The under-resourced nature of local government often leads to de-prioritization of workplace culture. At the same time, it adds pressure to increase efficiency. The “do more with less” mantra sounds like tired nails on a chalkboard to most public servants.
Work culture is made up of several elements including:
- Purpose (this inspires and motivates us to improve things)
- Technology and equipment (we need these to be productive and do good work)
- Support (this helps us grow and feel appreciated)
It’s common to see a separation between employee engagement programs and efforts to streamline services. It’s important however to recognize the intersection between the employee experience of government and the community experience.
By linking engagement programs with efforts to improve service delivery, the potential within public servants will create a domino effect of creative thinking. Rather than do more with less, do the right things with less.
It takes leaders at all levels for work culture to be authentic and sustained. It requires openness, inclusiveness, adaptability, and collaboration.
In San Rafael, California, we built a culture initiative called Together San Rafael. This was co-created by employees over the course of several years and it continues to evolve. Together San Rafael includes learning opportunities, recognition programs, and cross-departmental teams. Teams work on the City’s most pressing challenges: homelessness, technology modernization, housing, and more.
This service-minded work culture also encourages improvement of day-to-day operations and services. It turns all employees into culture builders, regardless of their rank.

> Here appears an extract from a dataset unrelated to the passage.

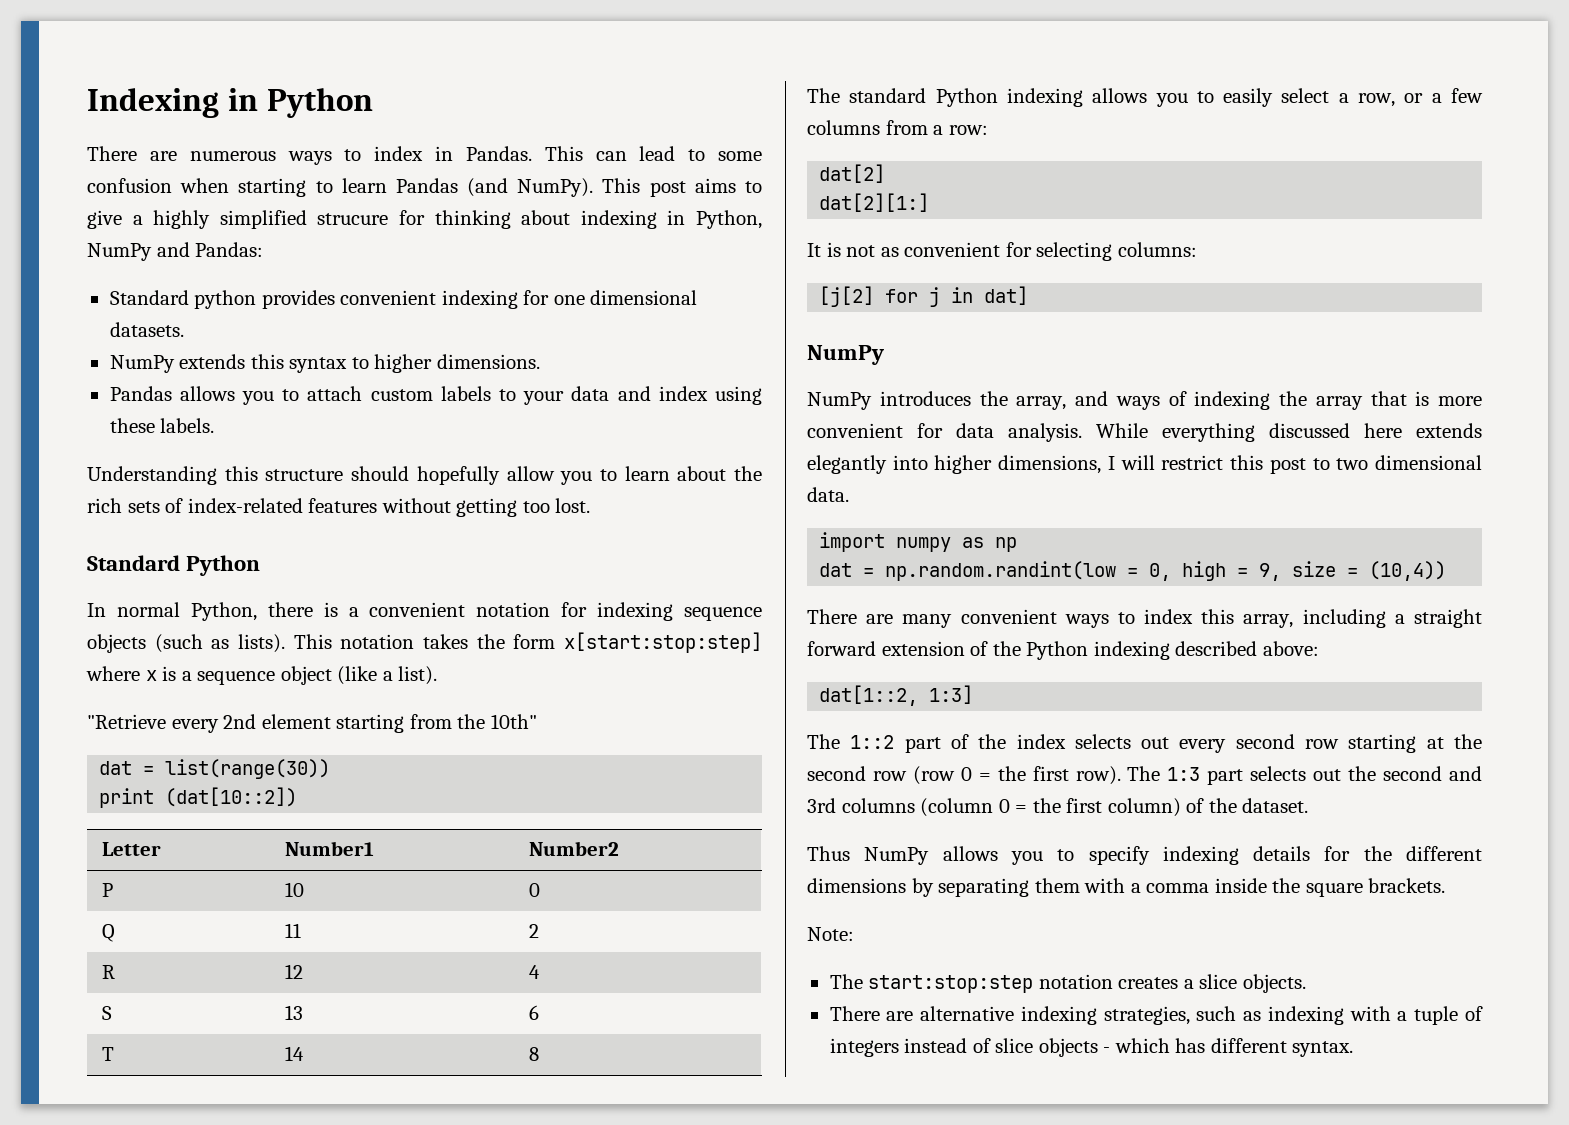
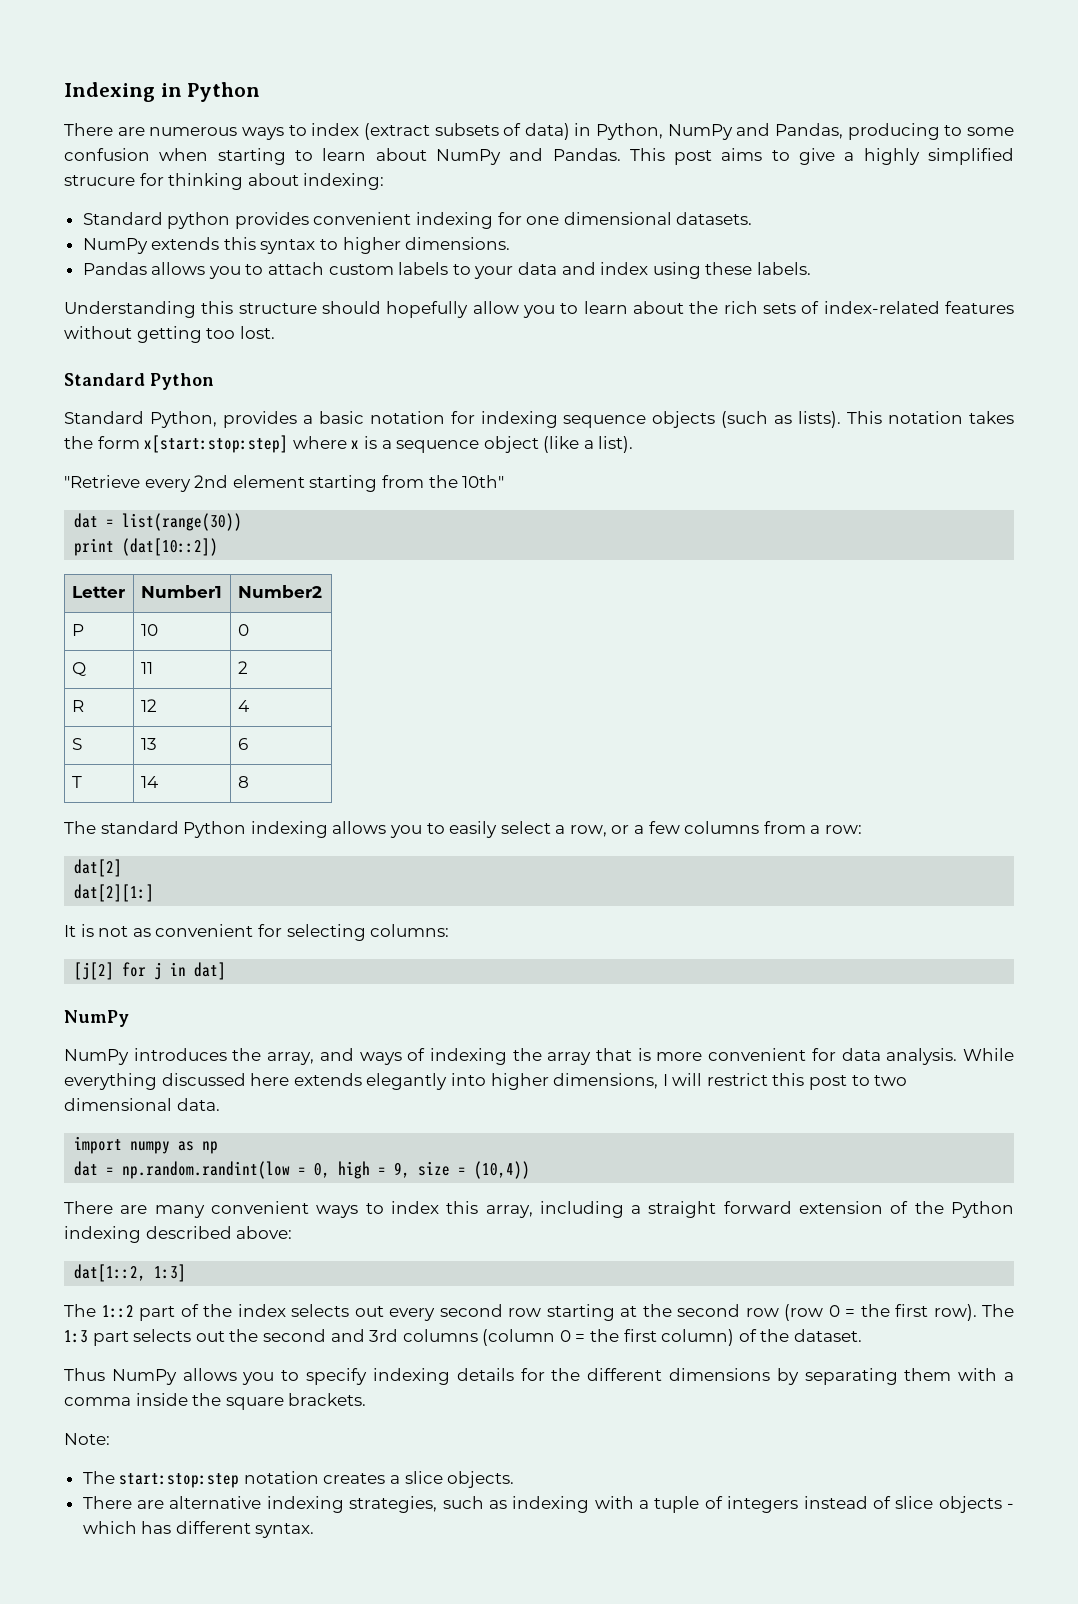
[435,146,676,161] in Pandas. This can lead -> [363,123,940,140] (extract subsets of data) in Python, NumPy and Pandas, producing
[395,178,594,197] Pandas (and NumPy). -> [375,148,621,165] about NumPy and Pandas.
[580,210,763,229] [87,242,264,261] indexing in Python, NumPy and Pandas: -> [303,173,385,190] indexing:
[87,602,466,621] In normal Python, there is a convenient -> [64,411,364,428] Standard Python, provides a basic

Baking culture-building into the day-to-day means iterative change and stewardship of service delivery. Every day is a good day to make a form less confusing, eliminate an unnecessary step from a process, or update information on a website so it’s more helpful.
Components of a service-minded culture
- Co-creation (all levels can participate and shape)
- Inclusivity (open to anyone in the organization)
- Outcomes-driven focus (making things better)
- Storytelling (recognize, celebrate, reinforce)
- Co-create guiding principles with a diverse group of employees.
- Create cross-departmental teams for solving shared challenges in your organization.
- Create team working agreements.
- Shape recognition programs around guiding principles.
- Appoint a storytelling team responsible for sharing successes and socializing the guiding principles.
- Offer a diverse range of training opportunities that align with the culture you are building, like book clubs, lunchtime lectures, and workshops.
Questions to ask
- What’s blocking people from participating in culture-building and cross-departmental work?
- Is the work culture being regularly discussed by management?